── RECORDED INFORMATION

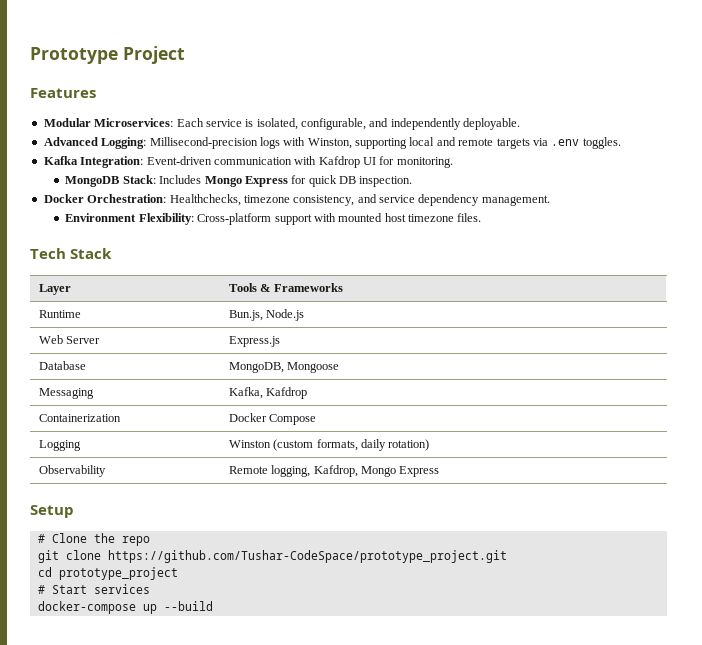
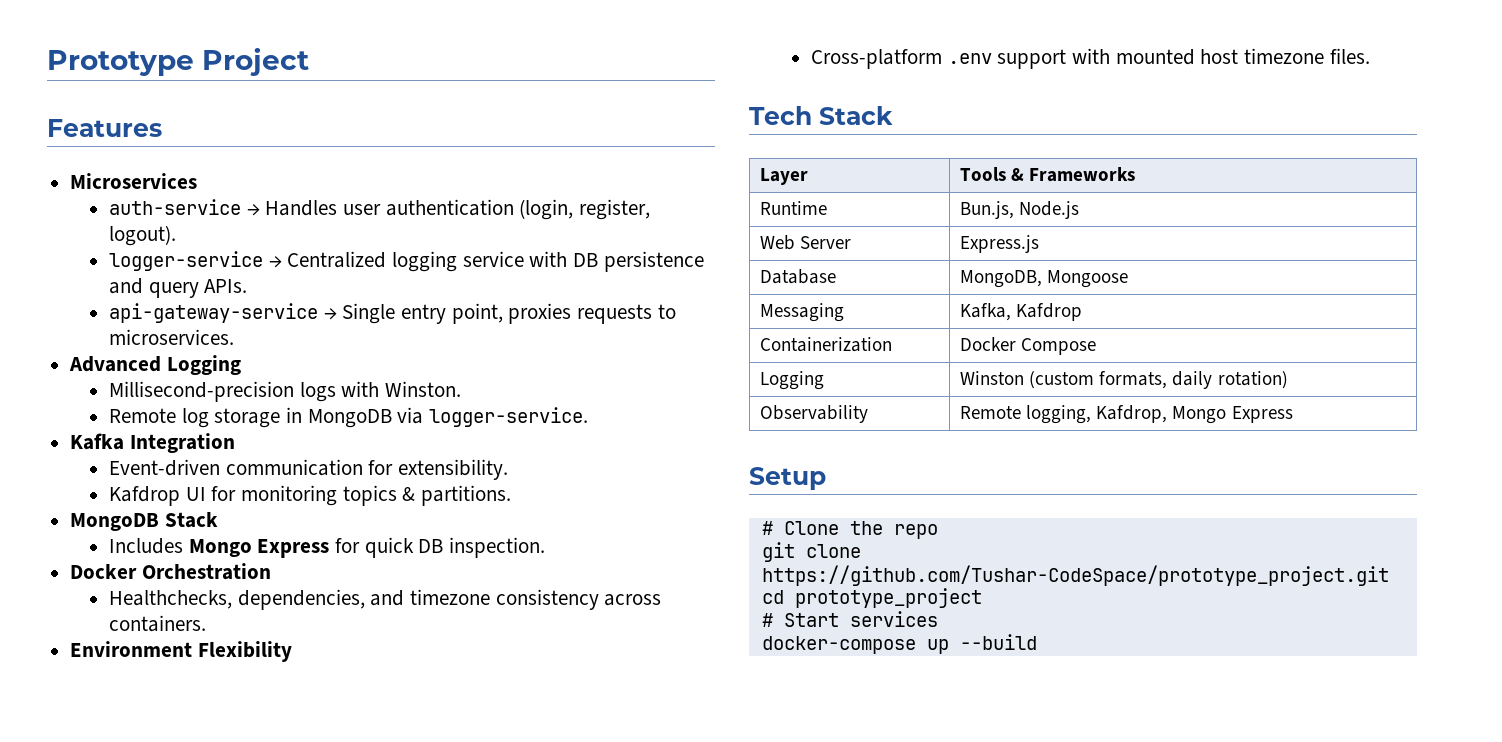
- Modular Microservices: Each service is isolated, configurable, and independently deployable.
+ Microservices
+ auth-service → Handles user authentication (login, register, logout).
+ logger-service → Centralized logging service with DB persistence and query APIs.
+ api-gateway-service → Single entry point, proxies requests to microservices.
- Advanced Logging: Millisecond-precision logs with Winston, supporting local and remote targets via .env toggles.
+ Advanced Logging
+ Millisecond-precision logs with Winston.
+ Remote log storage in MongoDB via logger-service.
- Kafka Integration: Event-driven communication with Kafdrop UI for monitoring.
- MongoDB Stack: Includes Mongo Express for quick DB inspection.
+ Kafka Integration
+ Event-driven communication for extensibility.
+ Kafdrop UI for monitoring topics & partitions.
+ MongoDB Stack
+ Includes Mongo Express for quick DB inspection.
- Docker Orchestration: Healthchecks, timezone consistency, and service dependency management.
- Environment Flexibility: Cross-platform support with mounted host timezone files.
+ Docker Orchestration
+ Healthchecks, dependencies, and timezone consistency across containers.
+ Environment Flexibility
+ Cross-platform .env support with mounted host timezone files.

────

• YOUR INSTRUCTIONS
Search the entries for "timezone" and copy each matching line.

• RESULT BELOW
- Docker Orchestration: Healthchecks, timezone consistency, and service dependency management.
- Environment Flexibility: Cross-platform support with mounted host timezone files.
+ Healthchecks, dependencies, and timezone consistency across containers.
+ Cross-platform .env support with mounted host timezone files.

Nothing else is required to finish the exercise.